Comments on: A PHP Include Exploit Explained

By: James

James — Sat, 28 Nov 2009 09:29:44 +0000

There’s at least two reasons in my mind *for some people* not to use an existing CMS. The first is that a lot of the existing ones are fairly monolithic and therefore on NFSN will take up more disk space and so forth, increasing costs. The second is that some of us write our own because that’s what we want to do – whether as a learning experience or just because we can.

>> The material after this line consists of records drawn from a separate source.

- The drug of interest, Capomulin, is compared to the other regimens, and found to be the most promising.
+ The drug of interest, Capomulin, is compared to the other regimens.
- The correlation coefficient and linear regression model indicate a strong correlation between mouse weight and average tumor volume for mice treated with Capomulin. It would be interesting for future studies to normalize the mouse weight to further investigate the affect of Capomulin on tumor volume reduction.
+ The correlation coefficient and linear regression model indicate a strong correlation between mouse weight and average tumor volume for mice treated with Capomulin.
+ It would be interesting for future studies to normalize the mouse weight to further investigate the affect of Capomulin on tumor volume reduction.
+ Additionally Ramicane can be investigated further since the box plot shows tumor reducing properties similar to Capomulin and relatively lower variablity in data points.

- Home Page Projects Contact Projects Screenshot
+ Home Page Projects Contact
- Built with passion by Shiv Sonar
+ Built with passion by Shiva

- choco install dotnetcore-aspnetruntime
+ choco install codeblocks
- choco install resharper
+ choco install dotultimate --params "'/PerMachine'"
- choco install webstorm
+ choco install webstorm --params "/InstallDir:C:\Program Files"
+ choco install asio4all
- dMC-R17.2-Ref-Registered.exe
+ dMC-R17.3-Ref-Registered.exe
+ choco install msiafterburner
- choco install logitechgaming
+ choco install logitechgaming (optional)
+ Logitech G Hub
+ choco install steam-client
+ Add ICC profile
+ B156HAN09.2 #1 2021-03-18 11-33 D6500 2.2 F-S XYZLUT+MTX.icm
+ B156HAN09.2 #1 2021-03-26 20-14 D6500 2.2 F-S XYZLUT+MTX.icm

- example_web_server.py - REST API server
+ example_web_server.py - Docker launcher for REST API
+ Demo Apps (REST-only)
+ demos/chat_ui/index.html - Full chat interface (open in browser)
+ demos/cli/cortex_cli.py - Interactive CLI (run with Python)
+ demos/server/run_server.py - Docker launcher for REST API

As demonstrated in this blog post, though, if any of us intend to roll our own we really need to pay attention to things like this!

By: Douglas Muth

Douglas Muth — Tue, 17 Nov 2009 20:49:47 +0000

I've been a full-time PHP programmer for the last 10 years or so. What it comes down to is that writing "infrastructure" is hard. There are lots of ways to screw it up and have Bad Things happen. Not to mention that solving the same problem over and over for every new project gets old quickly. This is one of the reasons I advocate using frameworks or CMSes for websites. Let an existing product do the heavy lifting so that you can concentrate on writing your business logic. There are literally dozens of free CMS packages out there, and no reason not to start using one right away. (my personal favorite is Drupal, YMMV)

By: Don Delp

Don Delp — Wed, 11 Nov 2009 17:34:49 +0000

Jdw, thank you for posting this.

I used to work in web hosting and it breaks my heart to see exploited code like this everywhere.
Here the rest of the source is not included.